In genere comunque usare il fb e' una buona idea per motivi di performance.

----------

## Ginko

 *cerri wrote:*   

> http://www.xfree.org/4.3.0/ati5.html#22
> 
> In genere comunque usare il fb e' una buona idea per motivi di performance.

 

Ahah, io pensavo ti riferisso al fb del kernel...

--Gianluca

----------

## dnix

e per la mia scheda?

----------

## Ginko

 *dnix wrote:*   

> e per la mia scheda?

 

Prova a postare il log di Xfree.

--Gianluca

----------

## cerri

 *Ginko wrote:*   

> Ahah, io pensavo ti riferisso al fb del kernel...

 

Beh, se non abiliti l'fb del kernel non puoi usare le funzioni fb dei driver...  :Wink: 

dnix, WTLS????  :Wink: 

----------

## dnix

wtls?

tipo arrangiati? uffi!

----------

## cerri

arrangiati??? WORD DENIED!  :Smile: 

What The Log Say?????  :Cool: 

----------

## Ginko

 *cerri wrote:*   

> 
> 
> Beh, se non abiliti l'fb del kernel non puoi usare le funzioni fb dei driver... 

 

Il che risponde alla mia prima domanda  :Shocked: 

Grazie

--Gianluca

----------

## dnix

niente! perche' se abilito il frame buffer da kernel senza indicare il driver non vedo la console, e poi le striscette azzurrine sono ben poco come log. se pero' rimetto come driver ati al posto di radeon tutto ritorna normale, ma nwn non funziona...

----------

## cerri

Uccidi il server con CTRl+ALT+BACKSPACE.

Alla fine ti ritornera' la console e da li potrai salvare il tuo /var/log/XFree86.0.log.  :Smile: 

----------

## dnix

ho risolto il fatidico problema di nwn (vedi forum) ma le prestazioni della scheda sono disastrose!

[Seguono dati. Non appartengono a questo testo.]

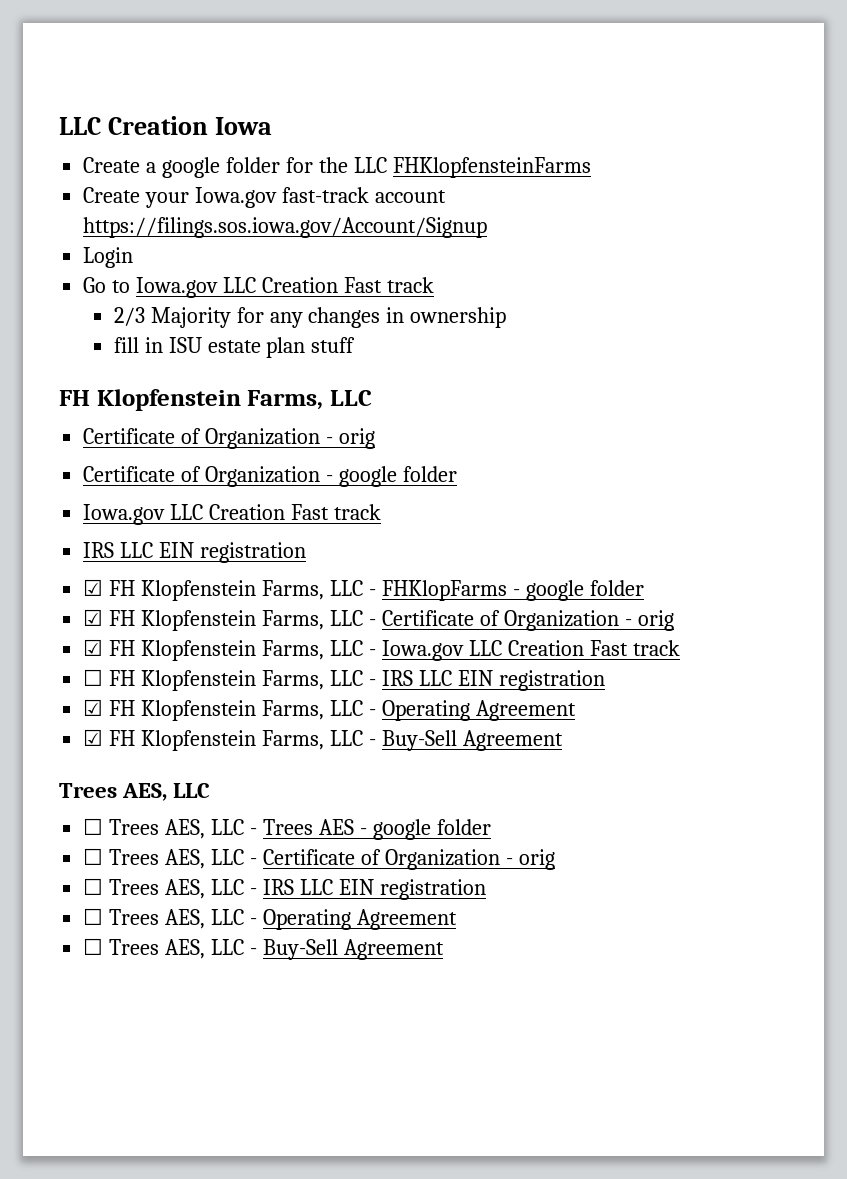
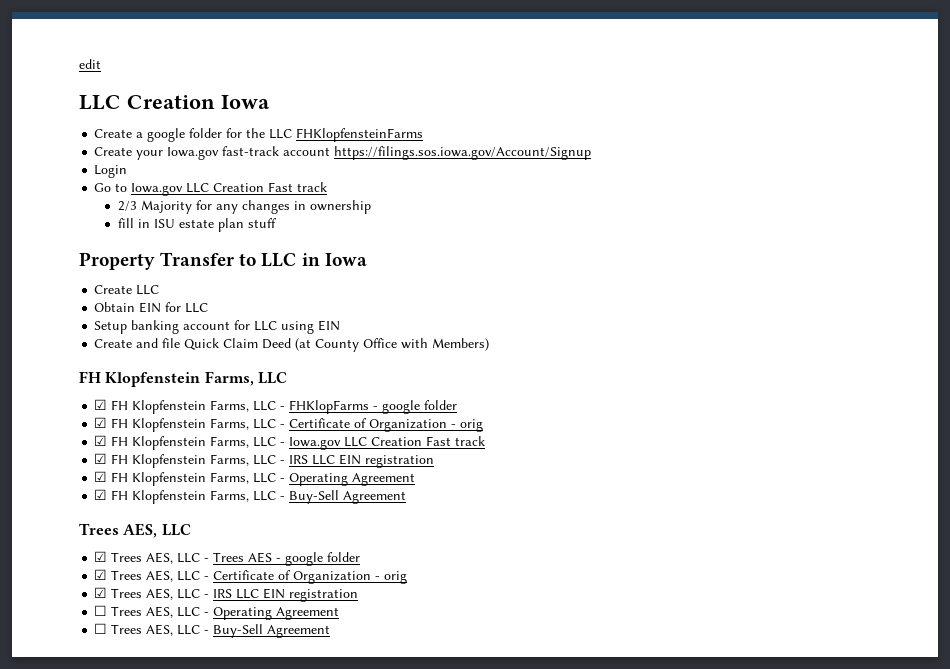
+ edit
  fill in ISU estate plan stuff
+ Property Transfer to LLC in Iowa
+ Create LLC
+ Obtain EIN for LLC
+ Setup banking account for LLC using EIN
+ Create and file Quick Claim Deed (at County Office with Members)
  FH Klopfenstein Farms, LLC
- Certificate of Organization - orig
- Certificate of Organization - google folder
- Iowa.gov LLC Creation Fast track
- IRS LLC EIN registration
- ☐ FH Klopfenstein Farms, LLC - IRS LLC EIN registration
+ ☑ FH Klopfenstein Farms, LLC - IRS LLC EIN registration
- ☐ Trees AES, LLC - Trees AES - google folder
+ ☑ Trees AES, LLC - Trees AES - google folder
- ☐ Trees AES, LLC - Certificate of Organization - orig
+ ☑ Trees AES, LLC - Certificate of Organization - orig
- ☐ Trees AES, LLC - IRS LLC EIN registration
+ ☑ Trees AES, LLC - IRS LLC EIN registration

non esiste dri e l'accelerazione e' software non hardware! mah... il tempo forse...

----------

## cerri

 *dnix wrote:*   

> non esiste dri e l'accelerazione e' software non hardware! mah... il tempo forse...

 

Non e' possibile.

Controlla bene  :Cool: 

----------

## dnix

se faccio glxinfo mi da tutte le info e mi dice no dri! 

glxgears mi fa andare su di giri la cpu e non con grossi risultati.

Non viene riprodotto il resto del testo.